كارەبا – electricity

Wednesday 27 November: Day 139
The Popular Mobilization Units – Iranian-backed Shi’a militias active along the Iraq-Iran border that we live on – mortared a Peshmerga position last night. They killed three men and suffered no casualties. The Kurdish government has demanded their unilateral disarmament, while the federal government first ordered their dissolution and then offered that they join the regular Iraq military. Both offers were rejected.
The PMUS claim autonomy and nominally operate like the self-defense units fighting cartels in Northern Mexico; groups of armed fathers taking communal defense into their own hands. The problem is that they are managed by the Iranian government, receiving intelligence from the Revolutionary Guards and transporting supplies between Iran and similarly-allied militias in Syria and eventually Lebanon. The PMUs are evidence to American claims of malignant Iranian influence in the Middle East.
Every few months, that influence becomes very non-theoretical. Iran seems to be using the popular uprising against government corruption in Arab Iraq to strengthen the position of these militias. Launching attacks against Kurdish Peshmerga decreases the Kurd’s tolerance of their existence, which fuels Sunni-Shi’a sectarian hatred and generates propaganda for PMU recruitment. Shi’a militarism fuels anti-Shi’a bigotry, which increases Shi’a militarism and decreases regional stability. A masterful, insidious move.
The most recent attack happened less than 30 minutes away. We’ll keep you updated if things get worse.
توندوتیژی – violence

Thursday 28 November: Day 140
Today is a big day. The English Access Institute is partnering with Garmian University to host a seminar on the benefits of learning English. We’re sitting in a massive lecture hall behind a long table next to two esteemed professors. There’s over 300 students, professors and members of the community – standing room only – ready to listen to two Americans talk about a strange language.
I go first. My presentation is about the connection between English language learning and economic development. In my research I found that 2 billion people speak some degree of English that a third of International companies use English as a language of operation and another third only use English. I also found that in the Middle East/North African region, the two countries with the highest rates of English permutation (Morocco and Qatar) are also the only two countries that pass most ease-of-doing-business and economic freedom indexes. I think the information was well-received.

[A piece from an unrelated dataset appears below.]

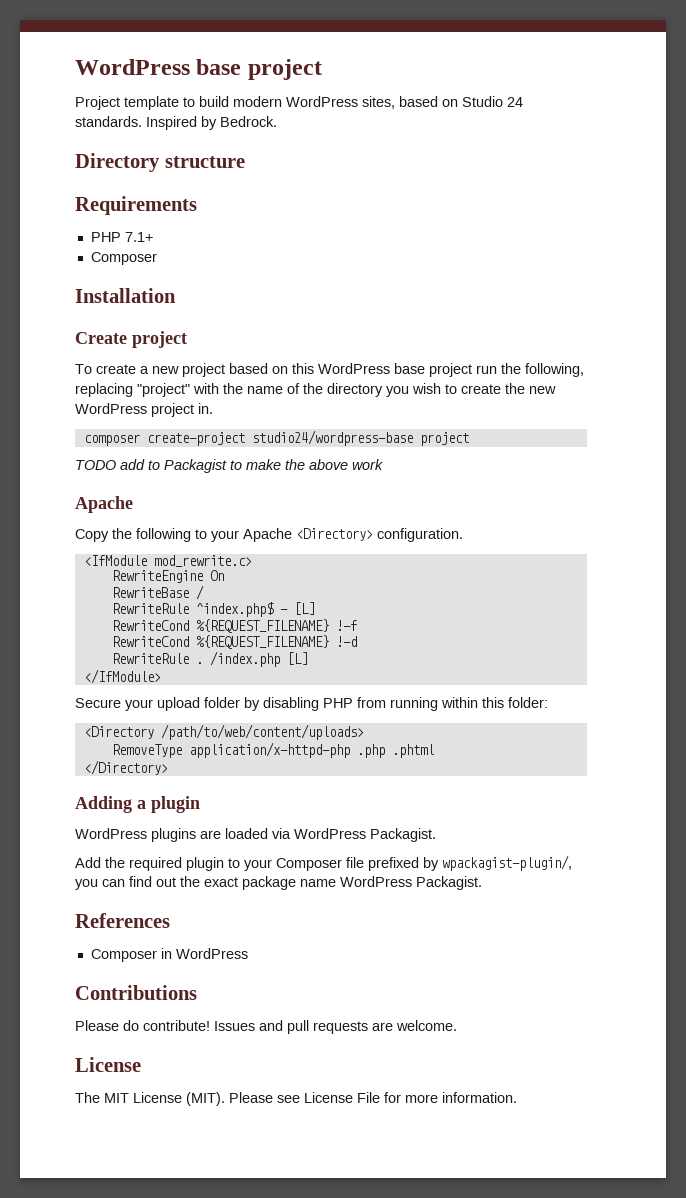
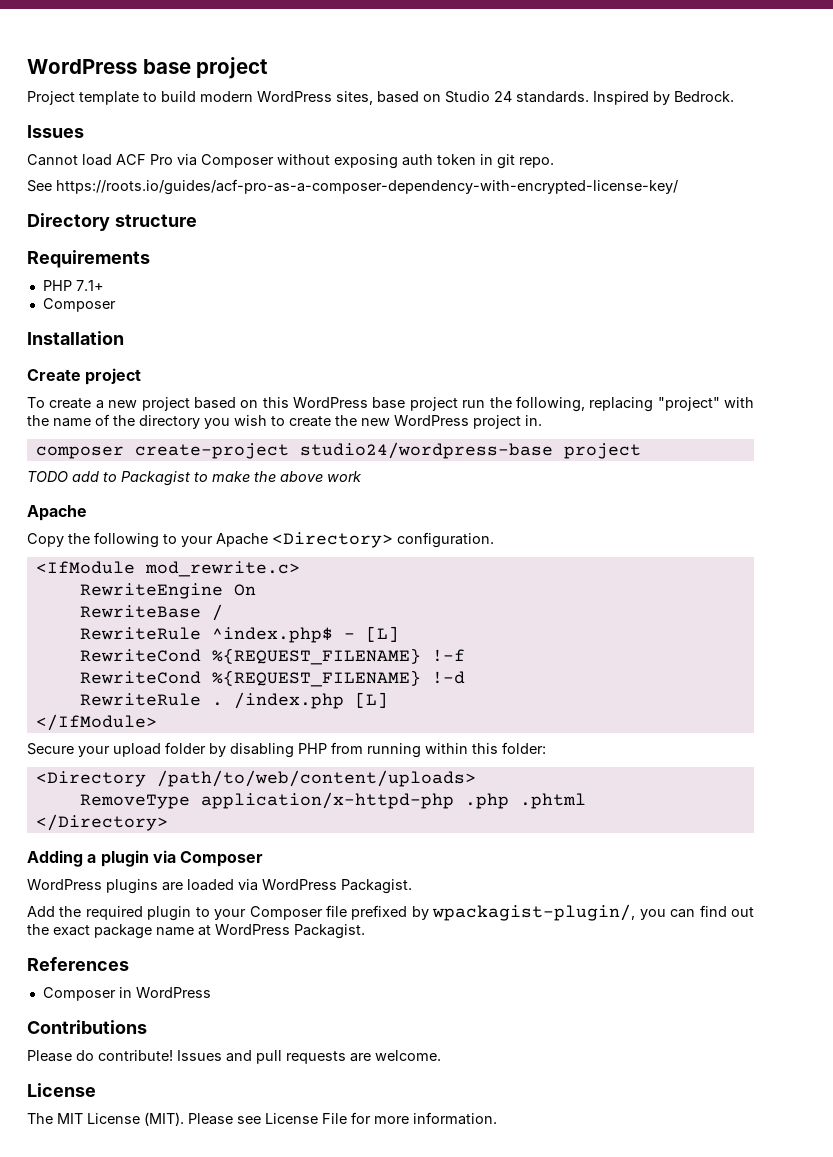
(277, 121) none -> [27,125,84,138] [27,154,554,169] [27,179,678,195] // Issues // Cannot load ACF Pro via Composer without exposing auth token in git repo. // See https://roots.io/guides/acf-pro-as-a-composer-dependency-with-encrypted-license-key/
(200, 804) none -> [152,850,264,867] via Composer
(336, 883) none -> [198,925,211,936] at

Mitsu’s presentation was on socially progressive English teaching methods, which are sorely needed in Kurdish classrooms. As we’ve learned in the past month, the average Kurdish English teacher talks for 90% of class time and can barely get through a conversation. Mitsu focused on inclusive teaching practices, increasing student buy-in and targeting the purpose of a new concept instead of solely demanding rote memorization.
After our presentations we opened up for discussion. One student shared her success story studying the language. The former head of the Kurdish department spent 20 minutes arguing with our Kurdish co-hosts about the destruction of Kurdish heritage. Another student said that learning English was important to “defeat the enemy, Donald Trump, traitor to the Kurds.” We asked him to have pity on the senile old man, and everyone laughed. Once discussion wrapped up, we fought our way to the administrator’s office, taking selfies with excited students for almost an hour.
The presentation was a resounding success. We’re increasing our school’s presence in the community and we’re motivating students to focus on their studies, but it also served to share American culture with our new hosts, who are starved for Western respect and need to see proof that Americans still care. I hope that we showed them at least that much.